> However long (programs run) they never seem to become "long-running". Most app...

igouy · 2026-04-28T19:35:50 1777404950

> … whether long running is 3 hours or 3 days…

JavaOne long ago, there would be mixed messages: both "So a benchmark that ends in less than 10 sec probably does not measure anything interesting." and in blog post benchmarks "100000000 hashes in 5.745 secs … 100000000 primes in 1.548 secs"

(Goldilocks would know.)

> … different machine workloads…

I'm happy to accept that you didn't mean no parallel programs.

> … very hard to generalise …

Indeed.

https://www.larcenists.org/Twobit/bmcrock.temp.html

pron · 2026-04-30T14:25:17 1777559117

> JavaOne long ago, there would be mixed messages

I didn't say that short-running benchmarks don't measure anything interesting, only that they don't say much about long running programs, where the same mechanisms can exhibit very different behaviour.

igouy · 2026-04-30T17:39:22 1777570762

Seems like the benchmarks game didn't say that anything interesting about long running programs was measured? And didn't say that "interesting" memory management was measured. And didn't say…

I suppose when you write "because it compares different algorithms" you didn't say that there were no comparisons based on the same algorithm.

We've certainly not attempted to prove that these measurements, of a few tiny programs, are somehow representative of the performance of any real-world applications — not known — and in-any-case Benchmarks are a crock.

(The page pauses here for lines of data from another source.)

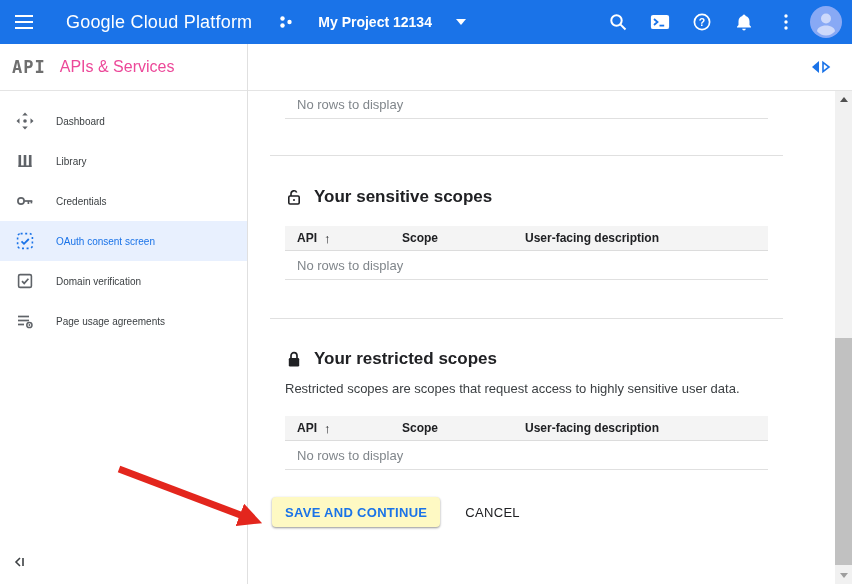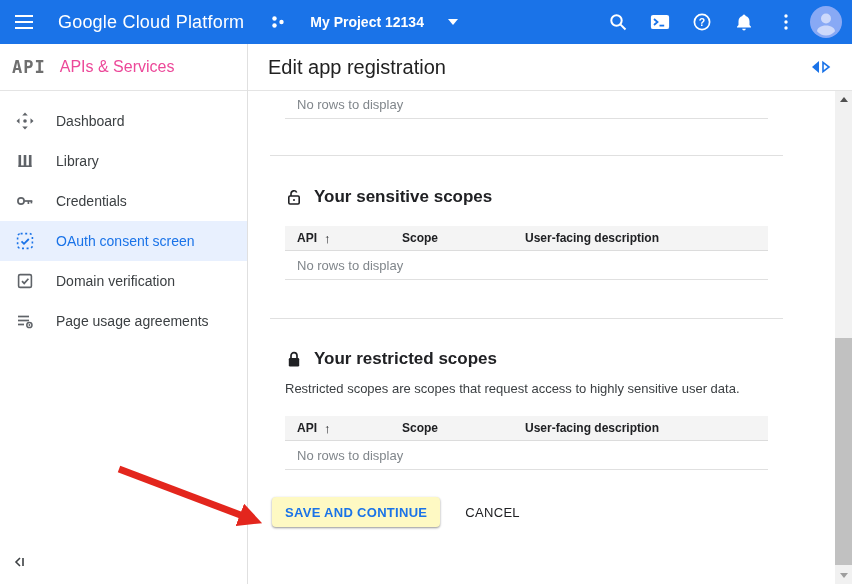--- a/index.html
+++ b/index.html
@@ -6,37 +6,37 @@
   *{box-sizing:border-box;}
   .app{position:relative;width:852px;height:584px;overflow:hidden;
        font-family:"Liberation Sans",sans-serif;background:#fff;}
 
   
   .topbar{position:absolute;left:0;top:0;width:852px;height:44px;background:#1a73e8;
           display:flex;align-items:center;color:#fff;}
   .iconbtn{width:36px;height:36px;display:flex;align-items:center;justify-content:center;
            cursor:pointer;flex:0 0 auto;}
   .hamburger{margin-left:6px;}
-  .product-name{font-size:18px;font-weight:400;margin-left:16px;white-space:nowrap;letter-spacing:.2px;}
+  .product-name{font-size:18px;font-weight:400;margin-left:24px;white-space:nowrap;letter-spacing:.2px;}
   .project-picker{display:flex;align-items:center;margin-left:26px;cursor:pointer;gap:24px;}
   .project-name{font-size:14px;font-weight:bold;white-space:nowrap;}
   .topbar-right{margin-left:auto;display:flex;align-items:center;margin-right:8px;}
   .avatar-wrap{width:36px;height:36px;display:flex;align-items:center;justify-content:center;margin-left:4px;cursor:pointer;}
 
   
   .sidebar{position:absolute;left:0;top:44px;width:248px;height:540px;background:#fff;
            border-right:1px solid #e0e0e0;}
   .sidebar-header{height:47px;border-bottom:1px solid #e4e4e4;display:flex;align-items:center;padding-left:12px;}
   .api-logo{font-family:"DejaVu Sans Mono",monospace;font-weight:bold;font-size:17px;
             color:#6f6f6f;letter-spacing:1px;}
   .sidebar-title{font-size:16px;color:#ec4899;margin-left:14px;}
   .nav{padding-top:10px;}
   .nav-item{height:40px;display:flex;align-items:center;cursor:pointer;}
   .nav-item .nav-icon{width:18px;height:18px;margin-left:16px;flex:0 0 auto;display:flex;}
-  .nav-item .nav-label{font-size:14px;color:#3c4043;margin-left:22px;white-space:nowrap;}
+  .nav-item .nav-label{font-size:10px;color:#3c4043;margin-left:22px;white-space:nowrap;}
   .nav-item.selected{background:#e8f0fe;}
   .nav-item.selected .nav-label{color:#1a73e8;}
   .collapse-btn{position:absolute;left:12px;bottom:12px;width:22px;height:20px;
                 display:flex;align-items:center;cursor:pointer;}
 
   
   .main{position:absolute;left:248px;top:44px;width:604px;height:540px;background:#fff;}
   .main-header{height:47px;border-bottom:1px solid #e4e4e4;display:flex;align-items:center;
                padding-left:20px;position:relative;}
   .page-title{font-size:20px;color:#212121;font-weight:400;}
@@ -230,21 +230,20 @@
     <div class="collapse-btn">
       <svg viewBox="0 0 14 14" width="14" height="14" fill="none" stroke="#3c4043" stroke-width="1.6">
           <polyline points="8,3 4,7 8,11"></polyline>
           <line x1="11" y1="3" x2="11" y2="11"></line>
         </svg>
     </div>
   </div>
 
   <div class="main">
     <div class="main-header">
-      <span class="page-title">Edit app registration</span>
       <span class="panes-icon">
         <svg width="22" height="14" viewBox="0 0 22 14">
             <polygon points="9,1 2,7 9,13" fill="#1a73e8"></polygon>
             <polygon points="13,2.4 19,7 13,11.6" fill="none" stroke="#1a73e8" stroke-width="1.6"></polygon>
           </svg>
       </span>
     </div>
 
     <div class="scroll-content">
       <div class="content-col">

pron · 2026-04-30T20:00:01 1777579201

The problem with benchmarks isn't that they themselves are lying. Benchmarks always tell the truth - about themselves. The problem is in the conclusions people draw from them. In the nineties benchmarks were still a little extrapolatable because we could say X is slow and Y is fast, as many operations had an intrinsic cost. These days, almost no benchmark (certainly microbenchmark) is extrapolatable to anything beside itself. Is a branch slow or fast? That depends on what the program did before and what it intends to do later. Is memory access slow or fast? Ditto. Function call? Allocation? They're all so context-dependent now that the only use of benchmarks of some mechanism is for the authors of the mechanism who know exactly how it works, what exactly is being measured, and what can be extrapolated from that.

If I write a malloc benchmark I may think, oh, this measures the cost of malloc/free. In reality, it only measures the cost for a program whose concurrency, allocation/deallocation patterns, and duration match exactly what I wrote, and bear little resemblance to the numbers I'd get if any of those were different.

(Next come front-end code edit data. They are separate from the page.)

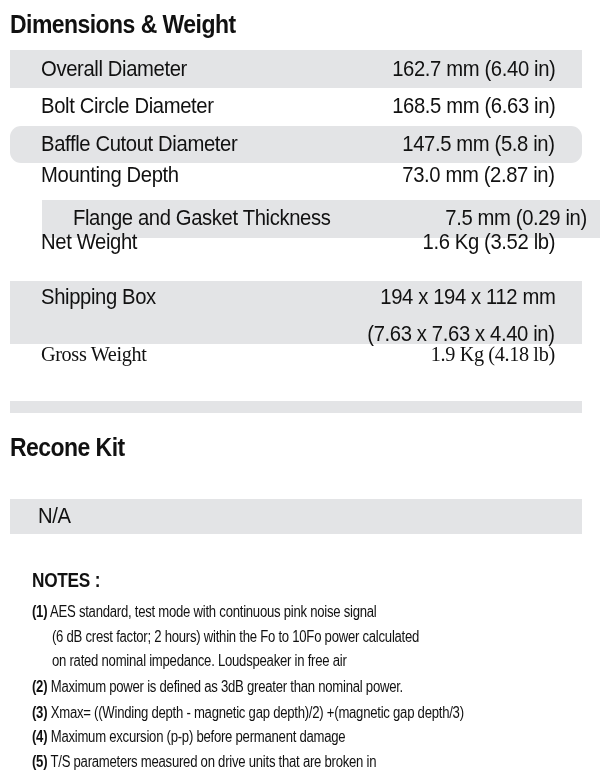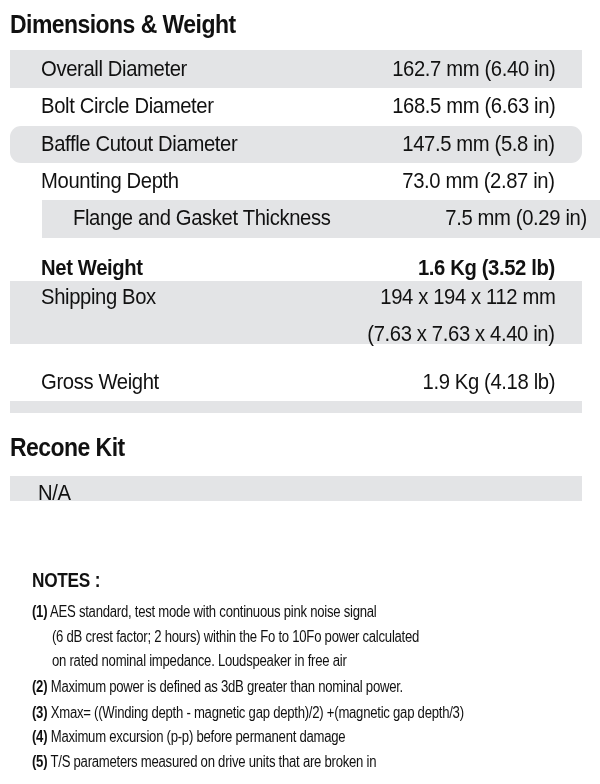--- a/index.html
+++ b/index.html
@@ -45,46 +45,46 @@
     <span class="value" style="top:6px;">162.7 mm (6.40 in)</span>
   </div>
   <div class="row" style="top:88px;height:38px;">
     <span class="label" style="top:5px;">Bolt Circle Diameter</span>
     <span class="value" style="top:5px;">168.5 mm (6.63 in)</span>
   </div>
   <div class="row shaded" style="top:126px;height:37px;border-radius:11px;">
     <span class="label" style="top:5px;">Baffle Cutout Diameter</span>
     <span class="value" style="top:5px;">147.5 mm (5.8 in)</span>
   </div>
-  <div class="row" style="top:162px;height:37px;">
+  <div class="row" style="top:156px;height:37px;">
     <span class="label" style="top:6px;">Mounting Depth</span>
     <span class="value" style="top:6px;">73.0 mm (2.87 in)</span>
   </div>
   <div class="row shaded" style="top:200px;height:38px;margin-left:32px;">
     <span class="label" style="top:5px;">Flange and Gasket Thickness</span>
     <span class="value" style="top:5px;">7.5 mm (0.29 in)</span>
   </div>
-  <div class="row" style="top:250px;height:28px;font-weight:bold;">
+  <div class="row" style="top:224px;height:28px;">
     <span class="label" style="top:5px;">Net Weight</span>
     <span class="value" style="top:5px;">1.6 Kg (3.52 lb)</span>
   </div>
   <div class="row shaded" style="top:281px;height:63px;">
     <span class="label" style="top:3px;">Shipping Box</span>
     <span class="value" style="top:3px;">194 x 194 x 112 mm</span>
     <span class="value" style="top:40px;">(7.63 x 7.63 x 4.40 in)</span>
   </div>
-  <div class="row" style="top:364px;height:44px;">
+  <div class="row" style="top:336px;height:44px;font-family:Liberation Serif, serif;">
     <span class="label" style="top:5px;">Gross Weight</span>
     <span class="value" style="top:5px;">1.9 Kg (4.18 lb)</span>
   </div>
   <div class="row shaded" style="top:401px;height:12px;"></div>
 </div>
 
 <div class="heading" style="top:433px;">Recone Kit</div>
-<div class="row shaded" style="top:476px;height:25px;">
+<div class="row shaded" style="top:499px;height:35px;">
   <span class="label" style="top:4px;left:28px;">N/A</span>
 </div>
 
 <div class="notes-title">NOTES :</div>
 
 <div>
   <div class="note-line" style="top:603px;">
     <span class="num">(1)</span>
     <span>AES standard, test mode with continuous pink noise signal</span>
   </div>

So I'm not saying that the Benchmark Game is lying. It is telling the truth about how long those programs ran. It's just that what we can generalise from those benchmarks is even less than what we can from more "interesting" ones, but given that even that is close to nothing anyway, maybe it doesn't matter.

igouy · 2026-04-30T20:48:10 1777582090

It is telling the truth about how long those programs ran, period.

There seem to be people who find those brute facts surprising in themselves.

pron · 2026-04-30T23:54:55 1777593295

All benchmarks tell the truth about themselves. That has never been what makes benchmarks good or bad. The worst and best benchmarks ever made are both truthful about their results.

But a good benchmark suite is one that covers a variety of different problems and/or programs similar to a significant portion of production software. The Benchmark Game is neither, plus it's confusing because it often compare things that measure the sophistication of the algorithm while making it seem it measures something about a language (you don't need to be deceitful to confuse). So no, I don't think it's a good benchmark suite at all.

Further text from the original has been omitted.